Personal information
- Born: 2 May 1987 (age 39)
- Nationality: Lebanese
- Listed height: 6 ft 6 in (1.98 m)

Career information
- Playing career: 2004–present

Career history
- 2004–2007: Blue Stars
- 2007–2012: Mouttahed
- 2012–2016: Sagesse
- 2016–2017: Mouttahed
- 2017–2018: Champville
- 2018–2019: Homenetmen
- 2019–2020: Beirut Club
- 2020–2022: Champville
- 2022–2023: Beirut Club
- 2023: Dynamo Lebanon
- 2024: Champville
- 2025: Al Nasr
- 2025-present: Sagesse Club

= Elie Rustom =

Lebanese basketball player (born 1987)

Elie Rustom (ندي نعيمه; born 2 May 1987) is a Lebanese basketball player for the Sagesse Club (Not official) of the Lebanese Basketball League. He is also a member of the Lebanon national basketball team. He previously played with Blue Stars.

==Basketball career==
Rustom started to play basketball with Blue Stars youth team. He played two years for the youth team. In 2007 he signed with Al Mouttahed Tripoli.
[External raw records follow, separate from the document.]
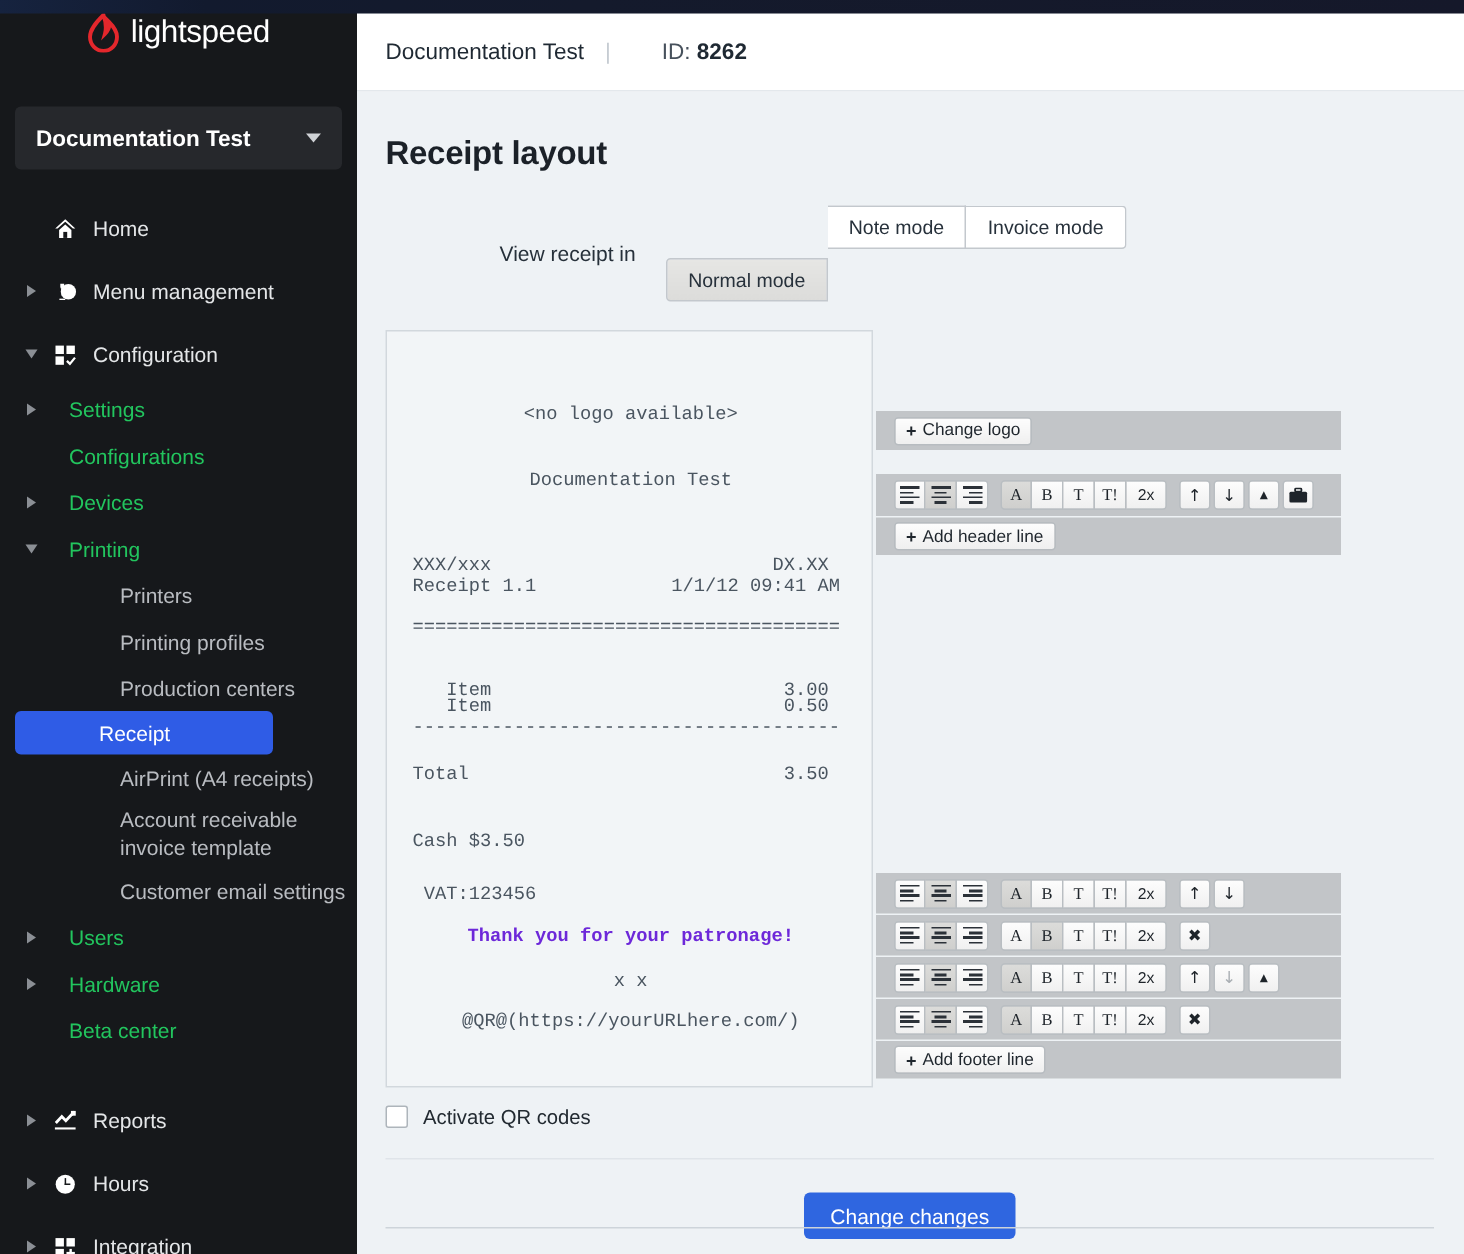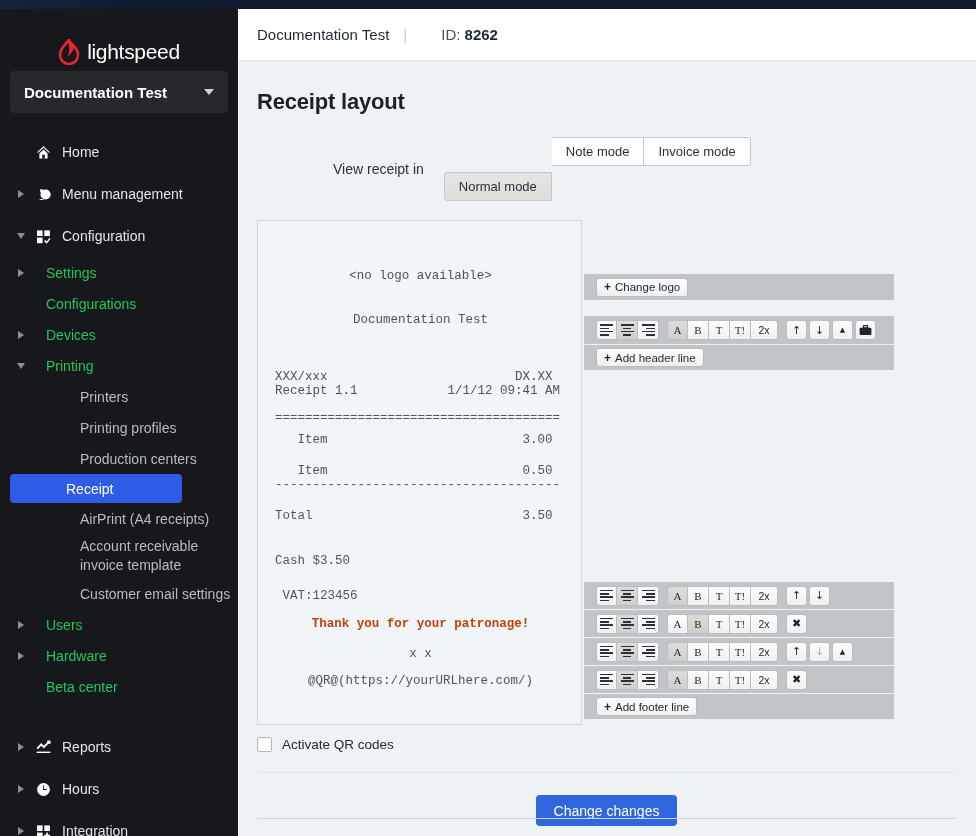--- a/index.html
+++ b/index.html
@@ -25,7 +25,7 @@
     position:relative; flex:0 0 238px; padding-top:9px;
     overflow:hidden;
   }
-  .brand { height:56px; display:flex; align-items:flex-end; justify-content:center; }
+  .brand { height:56px; display:flex; align-items:flex-start; justify-content:center; }
   .brand-logo { display:flex; align-items:center; gap:7px; }
   .flame { width:22px; height:26px; position:relative; }
   .brand-text { color:#fff; font-size:21px; letter-spacing:-0.3px; }

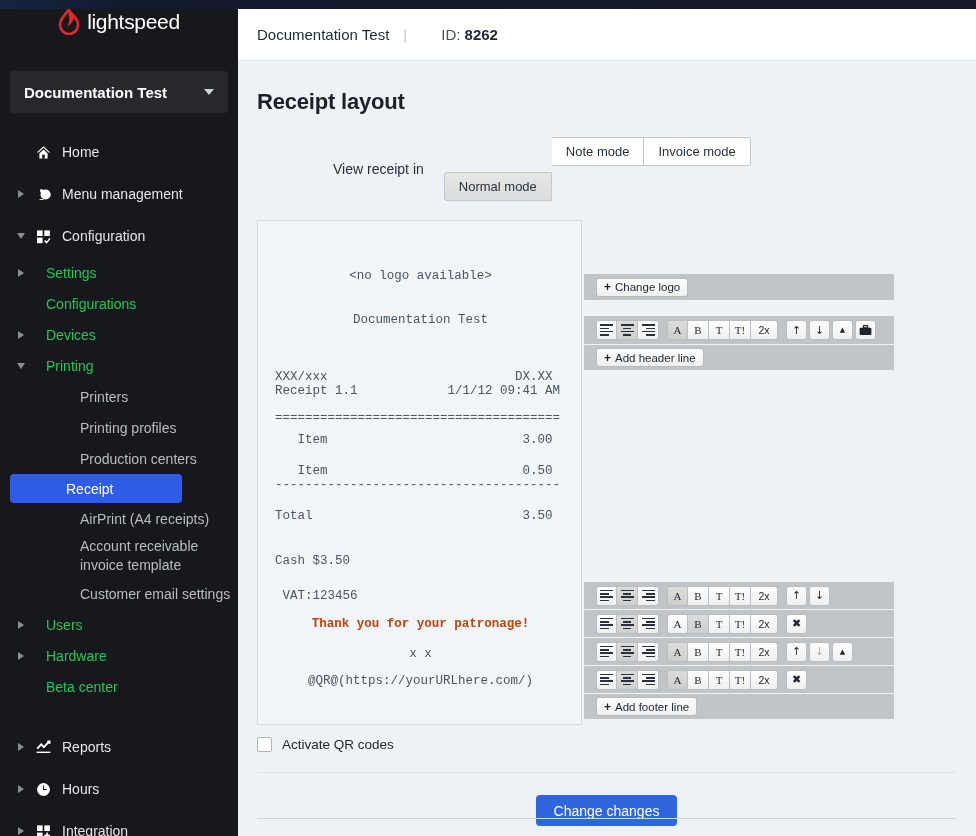--- a/index.html
+++ b/index.html
@@ -347,7 +347,7 @@
             <div class="r-line" style="top: 150px; padding-left: 17px;">XXX/xxx                         DX.XX</div>
             <div class="r-line" style="top: 164px; padding-left: 17px;">Receipt 1.1            1/1/12 09:41 AM</div>
             <div class="r-line" style="top: 191px; padding-left: 17px;">======================================</div>
-            <div class="r-line" style="top: 213px; padding-left: 17px;">   Item                          3.00</div>
+            <div class="r-line" style="top: 233px; padding-left: 17px;">   Item                          3.00</div>
             <div class="r-line" style="top: 244px; padding-left: 17px;">   Item                          0.50</div>
             <div class="r-line" style="top: 258px; padding-left: 17px;">--------------------------------------</div>
             <div class="r-line" style="top: 289px; padding-left: 17px;">Total                            3.50</div>

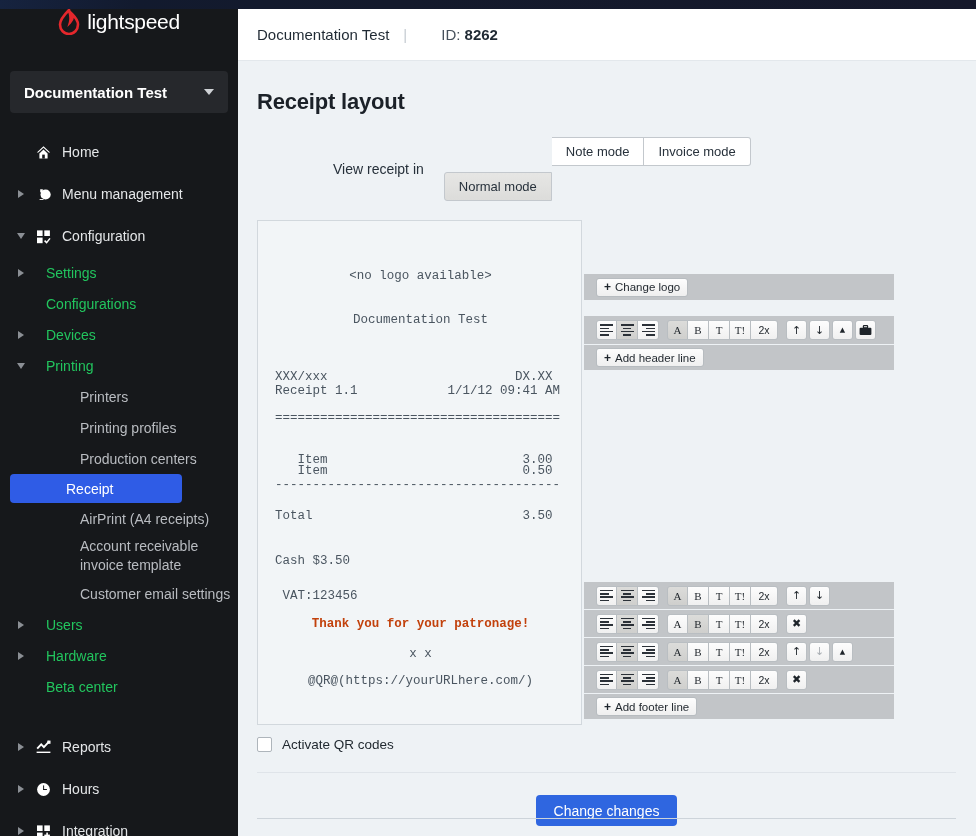--- a/index.html
+++ b/index.html
@@ -100,7 +100,7 @@
   }
   .r-line { position:absolute; left:0; width:325px; white-space:pre; }
   .r-center { text-align:center; }
-  .r-bold { font-weight:bold; color:#c2410c; }
+  .r-bold { font-weight:bold; color:#6d28d9; }
 
   .tb-band {
     position:absolute; left:327px; width:310px; background:#c2c5c8;

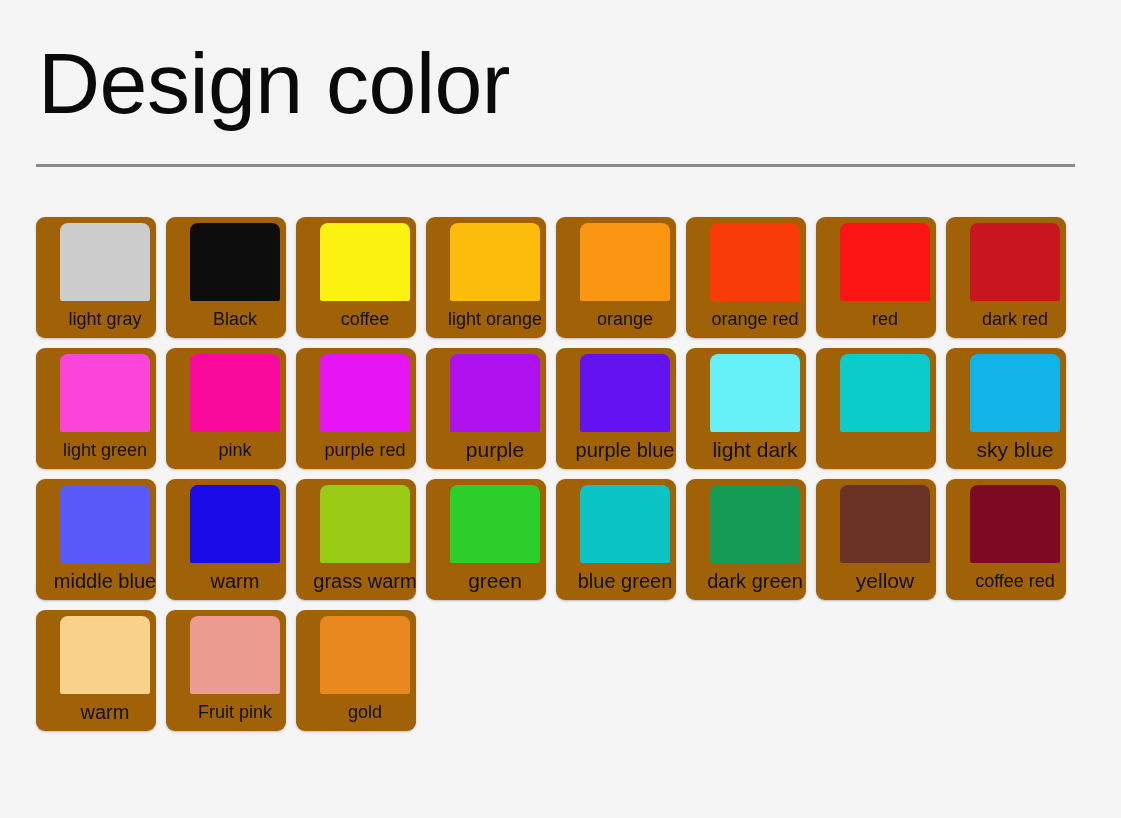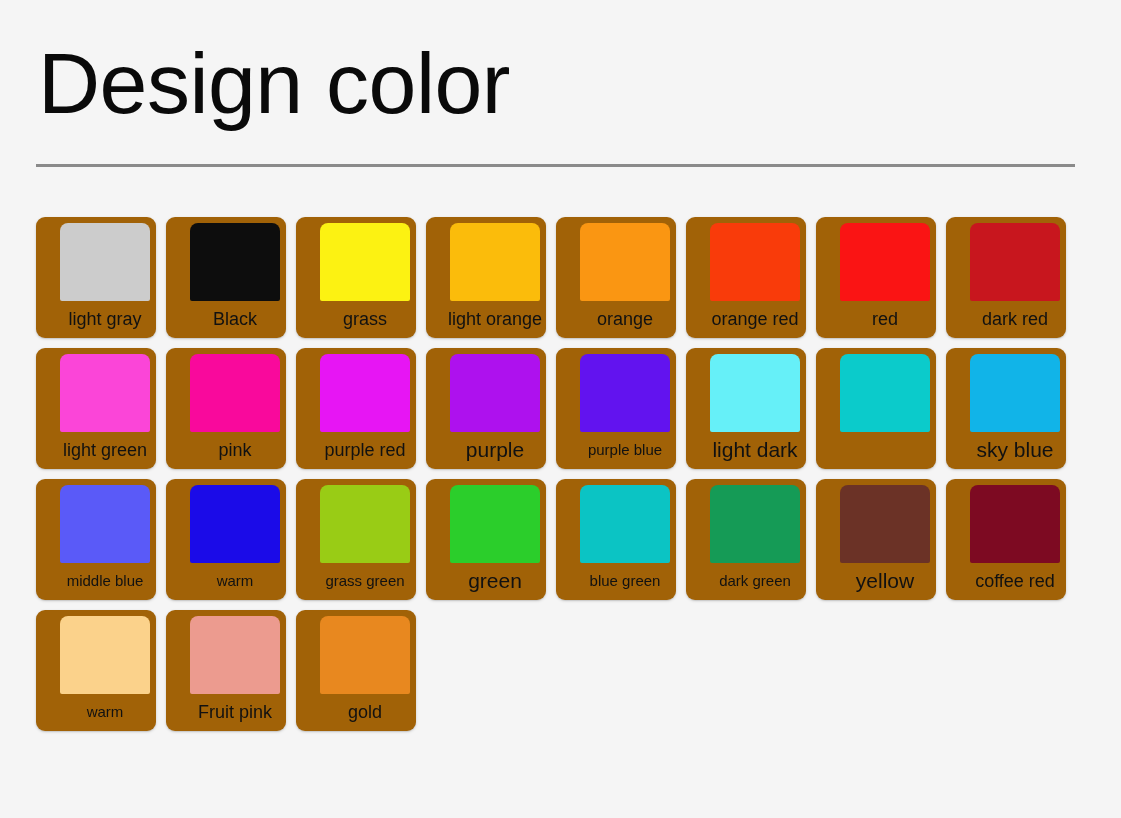--- a/index.html
+++ b/index.html
@@ -102,7 +102,7 @@
         </div>
         <div class="swatch-card">
           <div class="swatch-color" style="background: rgb(252, 242, 18);"></div>
-          <div class="swatch-label sz-md">grass</div>
+          <div class="swatch-label sz-md">coffee</div>
         </div>
         <div class="swatch-card">
           <div class="swatch-color" style="background: rgb(251, 188, 11);"></div>

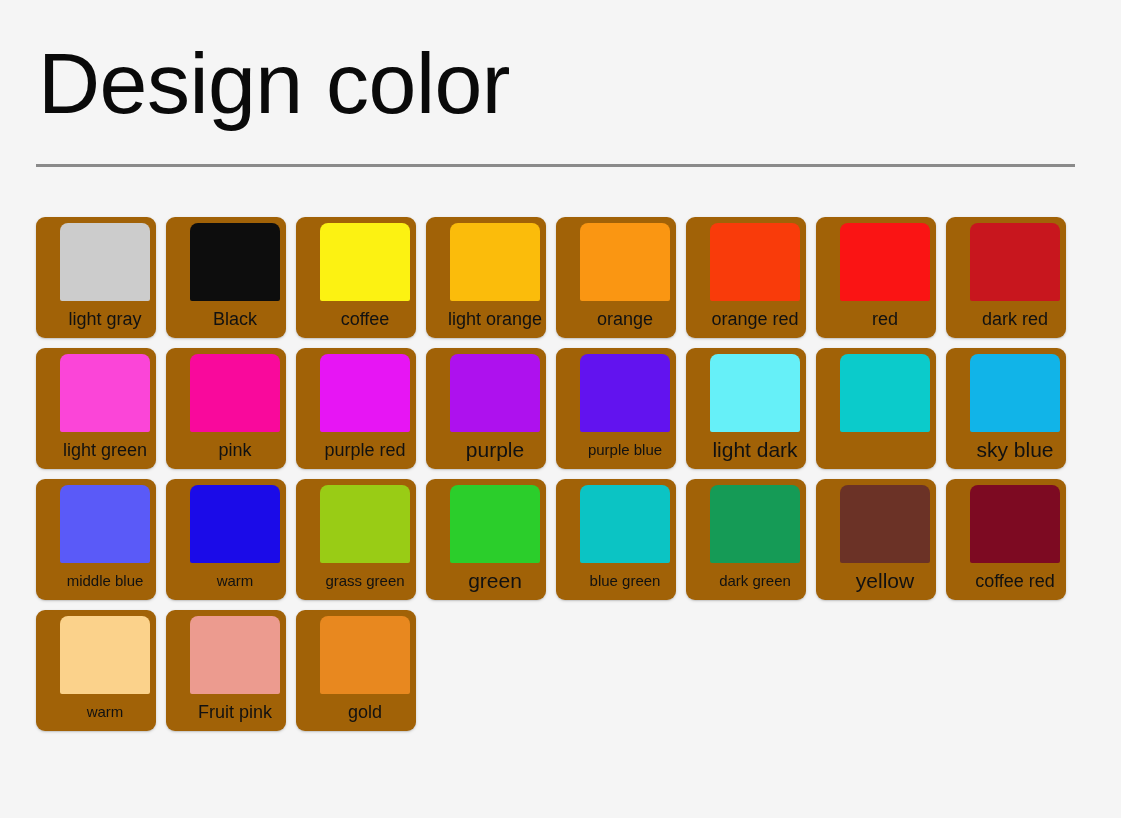--- a/index.html
+++ b/index.html
@@ -78,7 +78,7 @@
   }
   .sz-lg   { font-size: 21px; }
   .sz-md   { font-size: 18px; }
-  .sz-sm   { font-size: 15px; }
+  .sz-sm   { font-size: 20px; }
   .sz-xs   { font-size: 13px; }
 </style>
 </head>

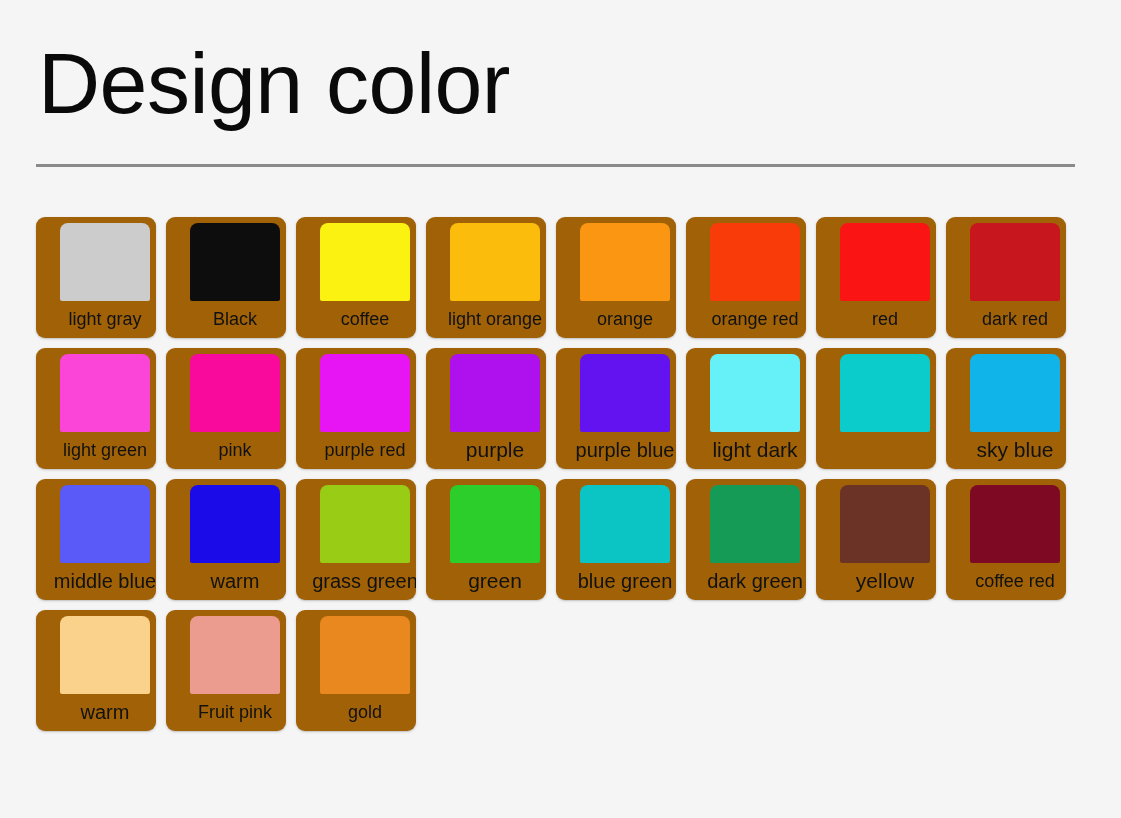--- a/index.html
+++ b/index.html
@@ -169,7 +169,7 @@
         </div>
         <div class="swatch-card">
           <div class="swatch-color" style="background: rgb(153, 204, 21);"></div>
-          <div class="swatch-label sz-sm">grass green</div>
+          <div class="swatch-label sz-sm">grass warm</div>
         </div>
         <div class="swatch-card">
           <div class="swatch-color" style="background: rgb(43, 206, 43);"></div>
In 2009 Rustom was called for the national team and participated in the 2009 William Jones Cup but was not called up to the final squad.

In 2010 he was also called by the national team. He played in 2010 William Jones Cup and FIBA Asia Stanković Cup 2010. He was in the starting 5 in all Lebanon's games in FIBA Asia Stanković Cup 2010 and also the 2010 FIBA World Championship. He was in the starting 5 for Mouttahed during the 2011 final four under coach Paul Caughter.

In 2011 he was called to the national team but he was injured during the preparations for the 2011 FIBA Asia Championship and could not make it to the final squad.

In 2012 Rustom signed for Lebanese Sagesse.

In 2016 he returned to his boyhood club Mouttahed, after spending four years with the Sagesse.

In 2017 he signed with Champville.

In 2018 Rustom sign with the defending champions Homenetmen.

In 2022, Rustom signed with defending champions Beirut Club.

In January 2025, Rustom signed with the Al Nasr of the UAE National Basketball League.